*** The records Section Begins ***

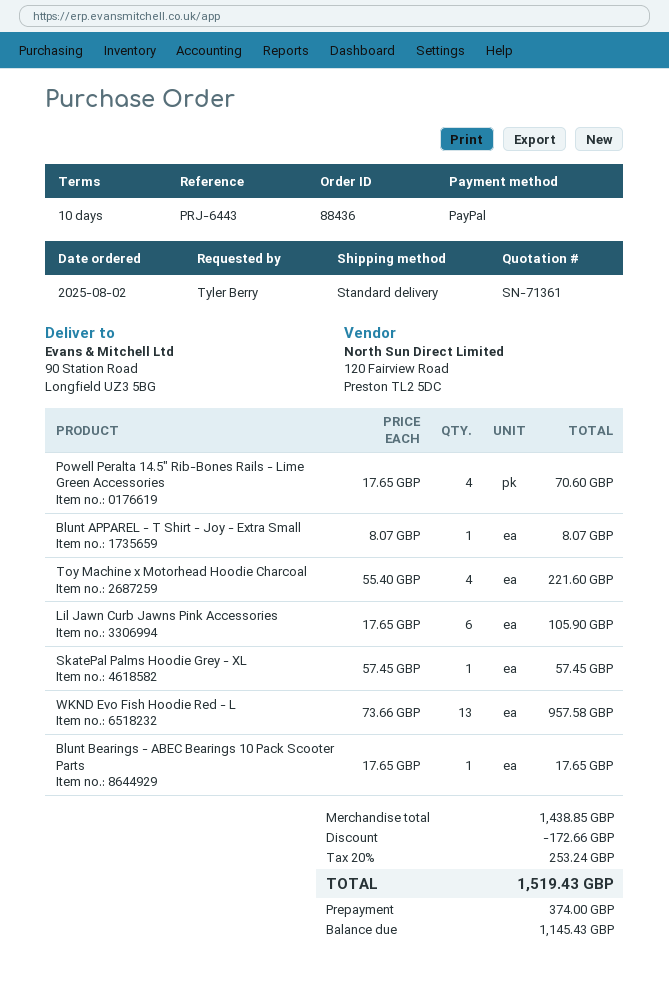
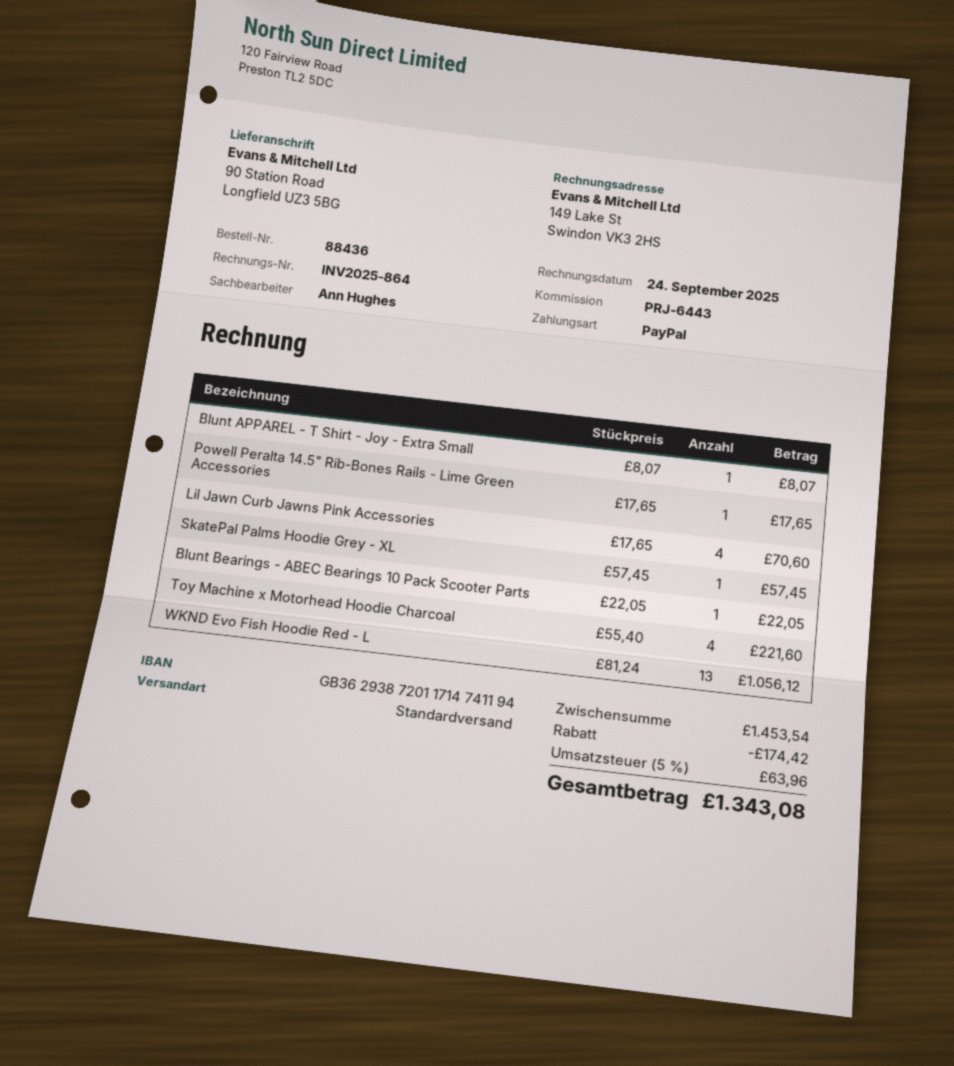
Powell Peralta 14.5" Rib-Bones Rails - Lime Green Accessories: 4 x 17.65 = 70.60 -> 1 x 17.65 = 17.65
Lil Jawn Curb Jawns Pink Accessories: 6 x 17.65 = 105.90 -> 4 x 17.65 = 70.60
WKND Evo Fish Hoodie Red - L: 13 x 73.66 = 957.58 -> 13 x 81.24 = 1056.12
Blunt Bearings - ABEC Bearings 10 Pack Scooter Parts: 1 x 17.65 = 17.65 -> 1 x 22.05 = 22.05
subtotal: 1438.85 -> 1453.54
discount: 172.66 -> 174.42
tax: 20% = 253.24 -> 5% = 63.96
total: 1519.43 -> 1343.08

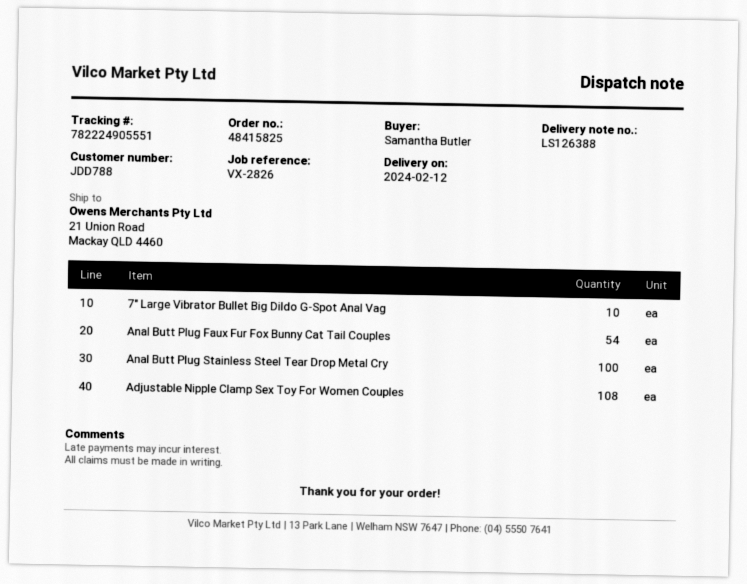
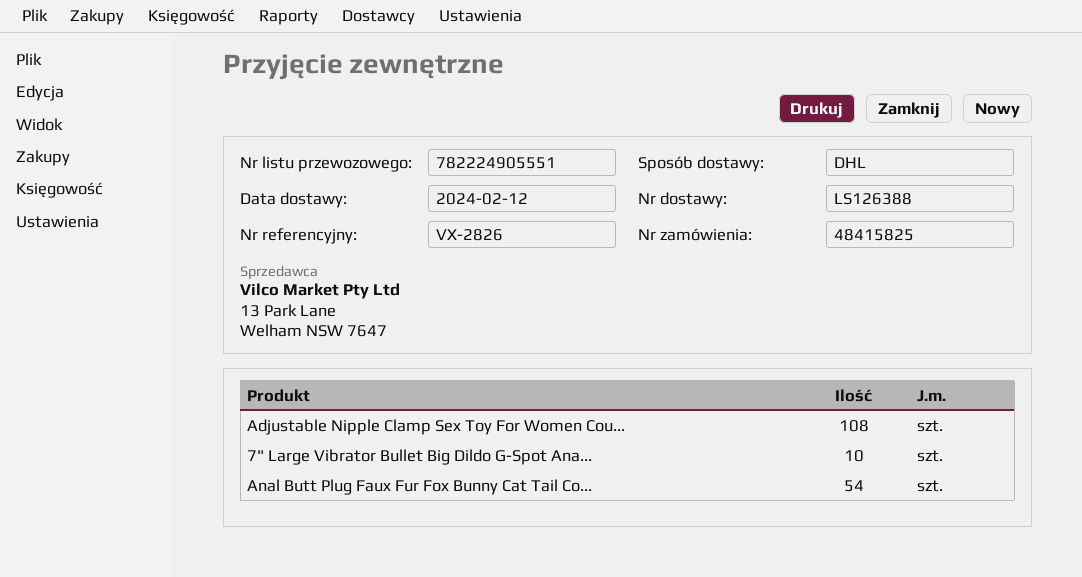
Anal Butt Plug Stainless Steel Tear Drop Metal Cry: 100 -> none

*** The records Section Ends ***

A verbatim printout of the entries above is expected, free of pictures.

Powell Peralta 14.5" Rib-Bones Rails - Lime Green Accessories: 4 x 17.65 = 70.60 -> 1 x 17.65 = 17.65
Lil Jawn Curb Jawns Pink Accessories: 6 x 17.65 = 105.90 -> 4 x 17.65 = 70.60
WKND Evo Fish Hoodie Red - L: 13 x 73.66 = 957.58 -> 13 x 81.24 = 1056.12
Blunt Bearings - ABEC Bearings 10 Pack Scooter Parts: 1 x 17.65 = 17.65 -> 1 x 22.05 = 22.05
subtotal: 1438.85 -> 1453.54
discount: 172.66 -> 174.42
tax: 20% = 253.24 -> 5% = 63.96
total: 1519.43 -> 1343.08

Anal Butt Plug Stainless Steel Tear Drop Metal Cry: 100 -> none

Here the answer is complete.